Choosing tulip bulbs in early Autumn, you should select those without blemishes, bruises, or soft spots. Remember that large flowers are produced by large bulbs. Some species can grow quite tall, requiring staking to keep them upright. If you want shorter species, try Tulipa batalinii and Tulipa humilis at only about 6 inches tall. If you want tulips indoors that put out a large blossom and come in many colors, then you should turn to Triumph tulips. They are quite easy to grow inside.

Preparing Bulbs

Your Tulip bulbs should be stored in a dark, cool location, approximately 35-45F, for 3-4 months. Ideally, you should keep them cooler for the first 4 weeks and then warmer for the last few weeks. Try putting them in the crisper in your fridge or an unheated shed. Do not keep them near either fruits or vegetables that might be ripening, since there will be ethylene gasses. Ethylene will destroy your Tulip bulbs.

Planting Bulbs

Once your bulbs are ready, find a container that will allow for adequate drainage. Choose flower pots, wooden boxes, baskets, but not clay pots. Clay containers will suck the water out of the soil too thoroughly, drying the bulb out. The pot should have drainage holes. The ideal size is about 8 inches deep and 10 inches in diameter. Three bulbs can be planted together in this size of pot.
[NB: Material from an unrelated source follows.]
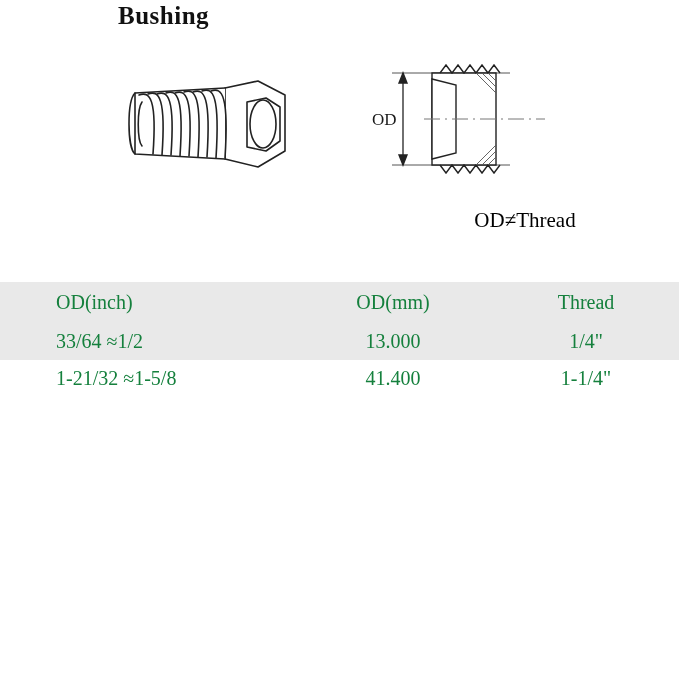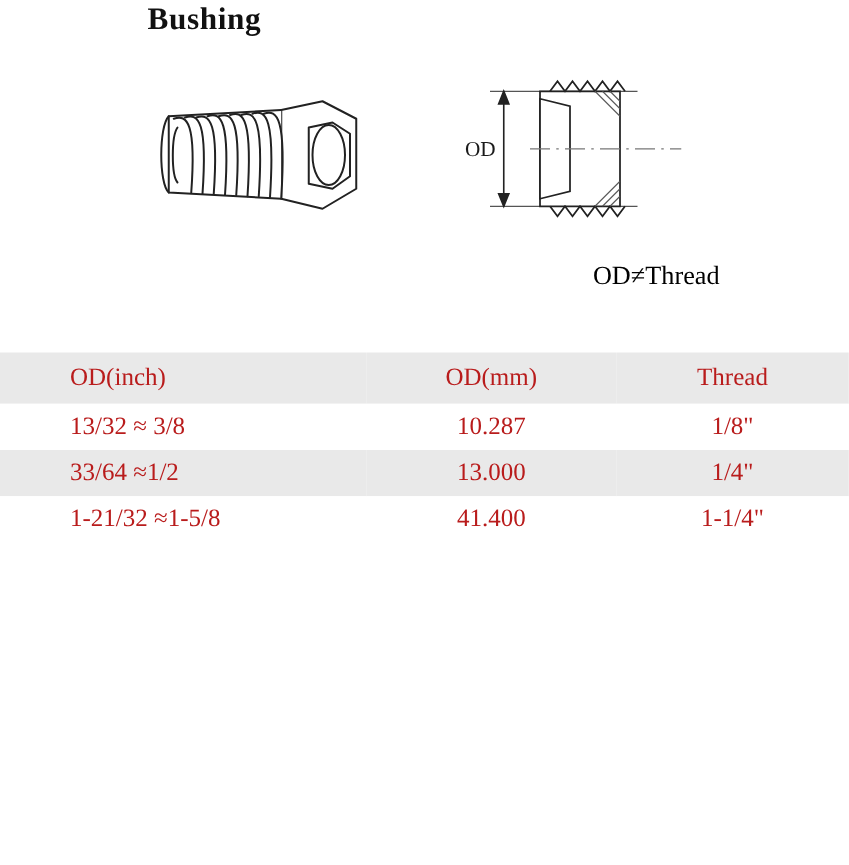"OD(inch)" table.spec th, table.spec td { color: #b91c1c -> #15803d }
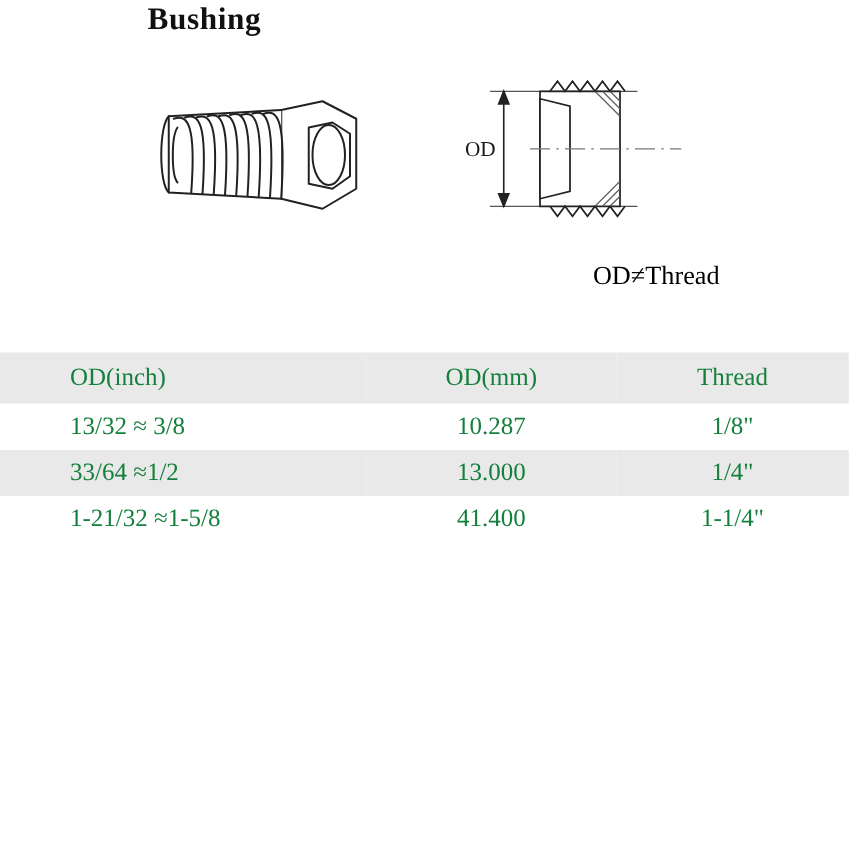"13/32 ≈ 3/8" tr.plain { html: <tr> <td>13/32 ≈ 3/8</td> <td>10.287</td> <td>1/8"</td> </tr> -> none }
Remember that the better the drainage, the better you will avoid rot. Yet, you do not want your bulb to dry out. So choose a soil that drains well, but avoid the ceramic pots that sap water from your soil too quickly. Your soil should be a combination of potting soil, compost or manure, and sand, in three equal parts. Fill your container up with the mixture, leaving only 3 or 4 inches to the top. Lay the bulbs on top of the soil with the pointy side up and not touching each other at all. Be careful not to press the bulbs down. The roots must be able to easily penetrate the mixture as they grow. Turning the flat side toward the outside of the pot, the first leaves will end up growing out and over the edge. Fill the pot to the rim with more soil mixture, so the bulbs are covered and you can only see the tips peeping through.
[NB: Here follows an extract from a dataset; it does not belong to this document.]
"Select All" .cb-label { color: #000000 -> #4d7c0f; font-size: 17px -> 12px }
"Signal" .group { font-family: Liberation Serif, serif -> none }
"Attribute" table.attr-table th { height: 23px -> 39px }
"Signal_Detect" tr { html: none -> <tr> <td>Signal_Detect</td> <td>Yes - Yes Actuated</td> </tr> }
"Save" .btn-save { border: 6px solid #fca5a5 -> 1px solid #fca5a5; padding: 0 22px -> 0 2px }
The pots need to be kept in a cool, dark place. You can put them in your basement or garage, but make sure it is dark enough and cool enough (approximately 40-45F). Water very little, weekly, discarding any water in the bottom drainage tray.

As the leaves begin to show, in the form of young shoots of about 2 inches (in about 10-12 weeks), haul the pots out to a place with low light. The temperature should be a bit warmer than 50F, even as warm as 60F. Move the pots a little at a time toward a window with very bright sunlight, but not direct sun. If you will rotate the pots as you move them, the growth of the stems will be quite even. You should start to see the flowers after only 2 or 3 weeks.

Tulip Care

Caring for forced tulips is quite similar to caring for any other indoor plants. Feel the soil to see if it is dry. Then water it. Tulips use a significant amount of water, so check the soil often. Keep your Tulips out of direct sunlight and away from any kinds of drafts. However, keep them as cool as you can in order to extend their time of blooming.
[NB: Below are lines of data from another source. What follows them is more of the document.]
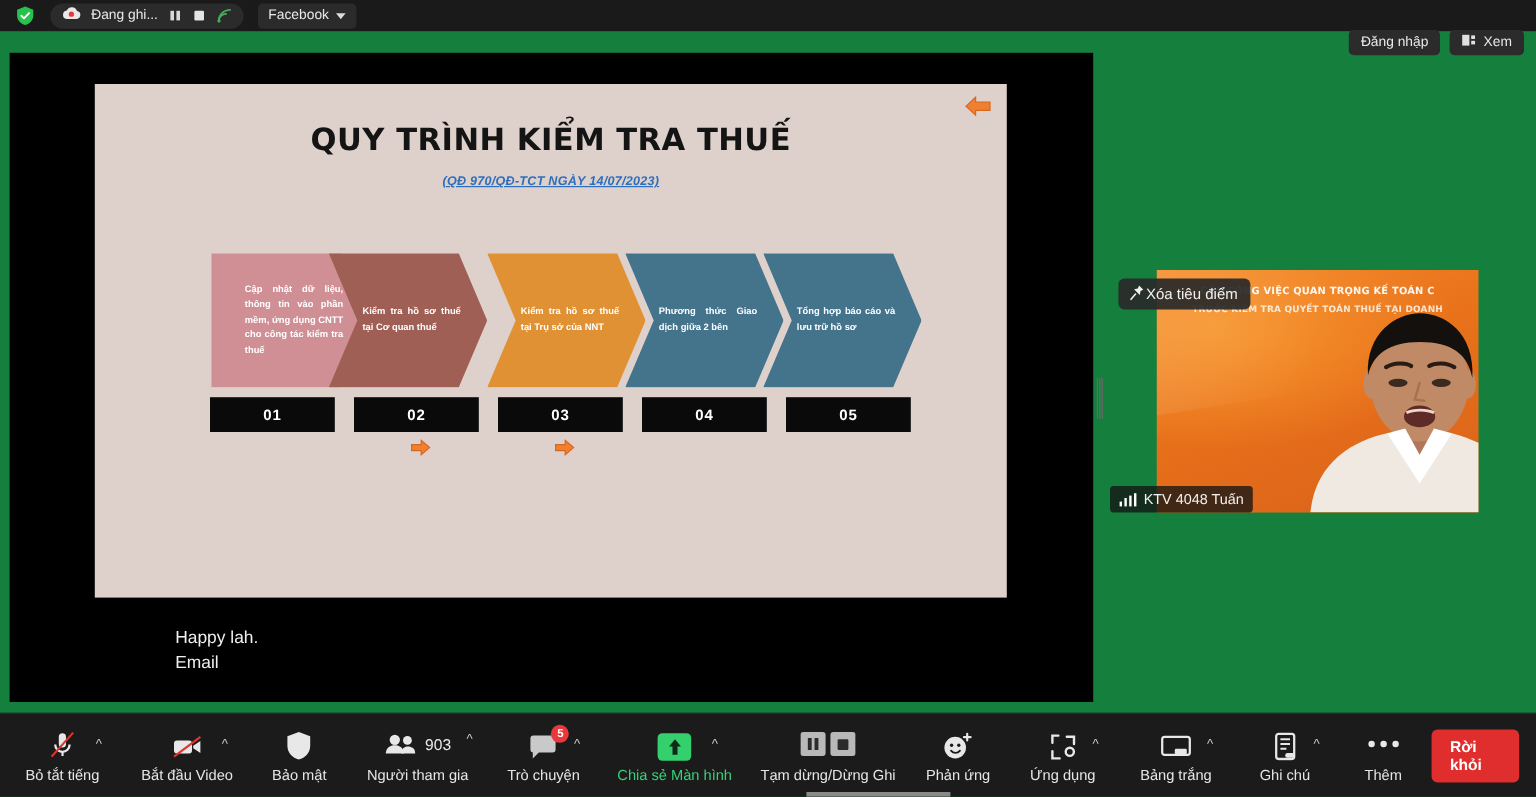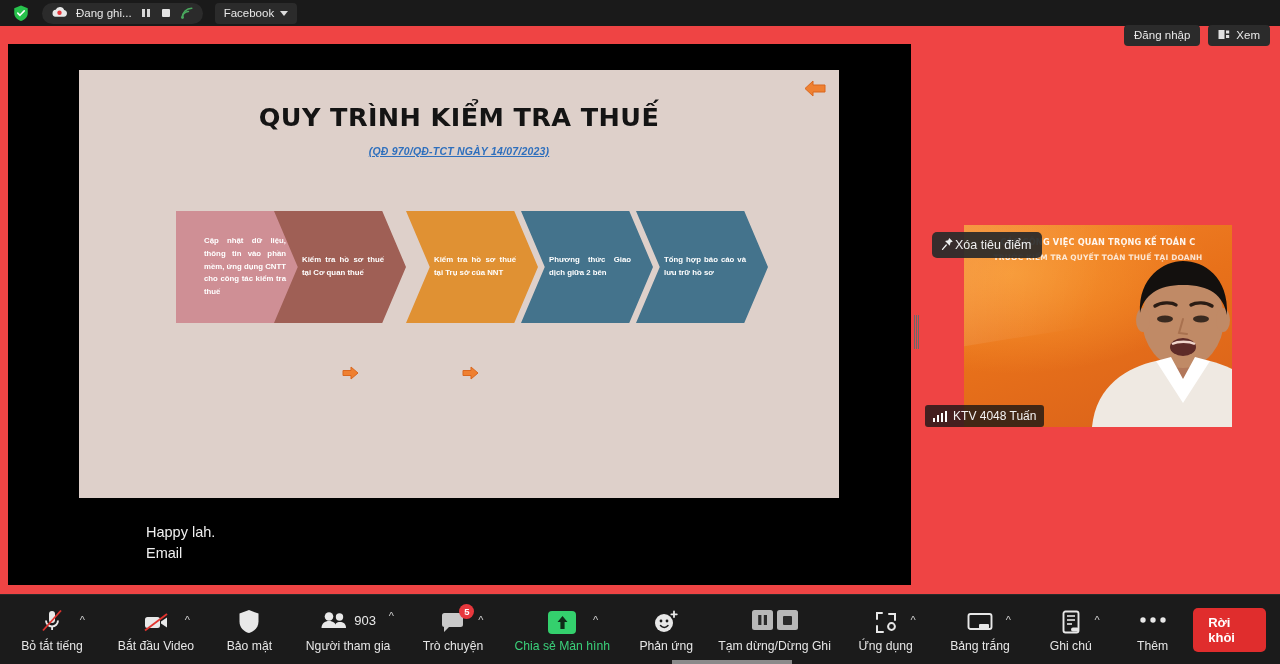"Đang ghi..." #app { background: #ef4444 -> #15803d }
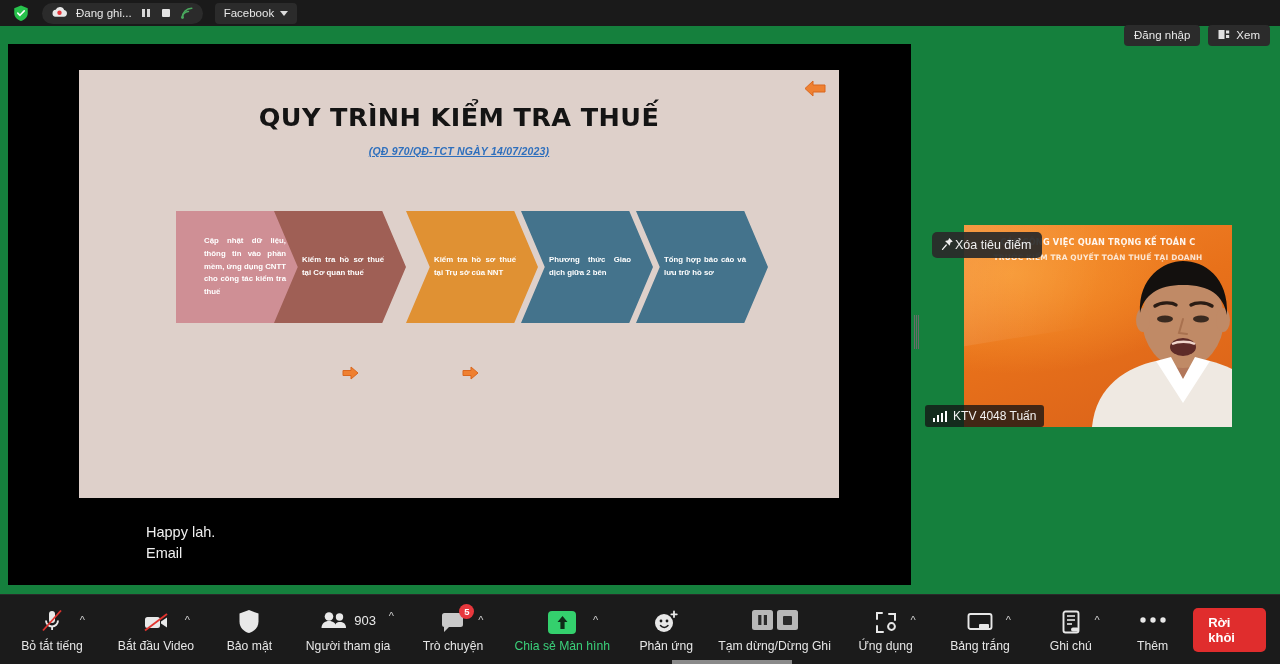"01" div.numrow { html: none -> <div> <div>01</div> <div>02</div> <div>03</div> <div>04</div> <div>05</div> </div> }
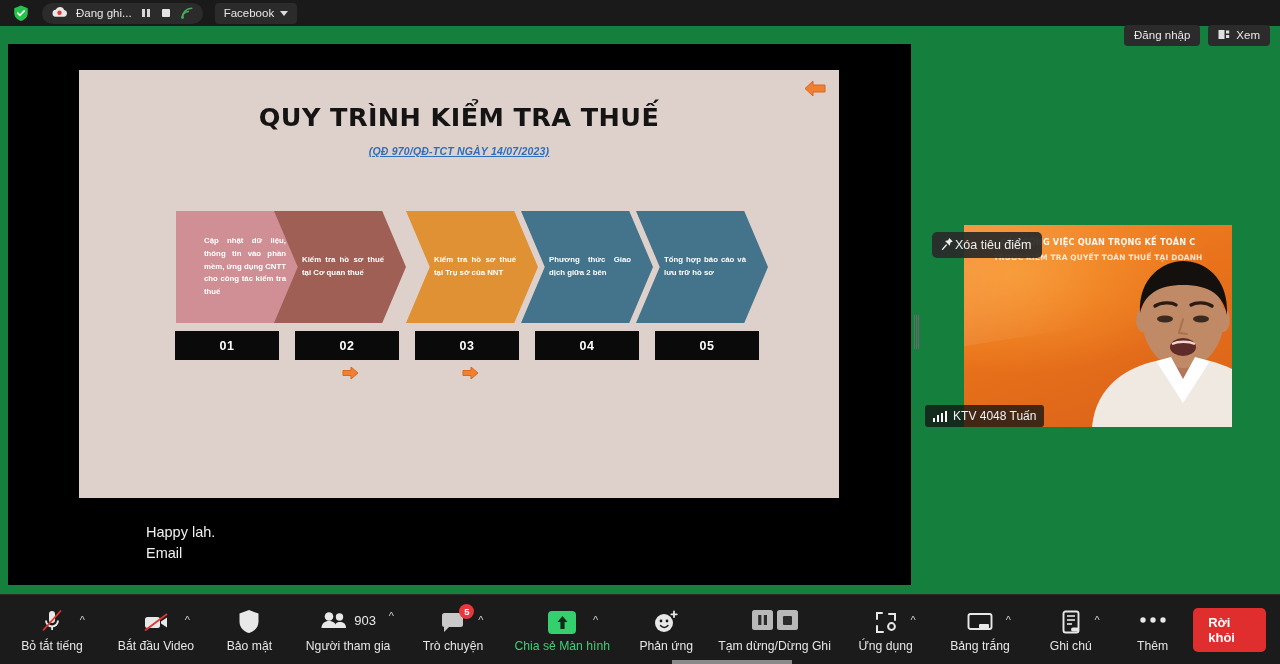"Phản ứng" div.tool { order: before "Tạm dừng/Dừng Ghi" -> after "Tạm dừng/Dừng Ghi" }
As far as humidity is concerned, Tulips require normal levels. Add fertilizer biweekly, diluted to half the potency. Maintain a pH between 6.0-7.0. Once the flowers of your Tulips are spent, you should not allow the foliage to die down into the soil. This will poison the bulb. So remove the bulbs before this happens. Allow them to dry on their own. Store them in a cool and airy place for planting the following season.

Growing tulips indoors brightens your days with the sunlight glowing through the petals of the tulip blossoms. Try growing a spectrum of colors to adorn your window sill in your kitchen. Then when you have breakfast every morning, you will start your day out with an uplifted outlook on life.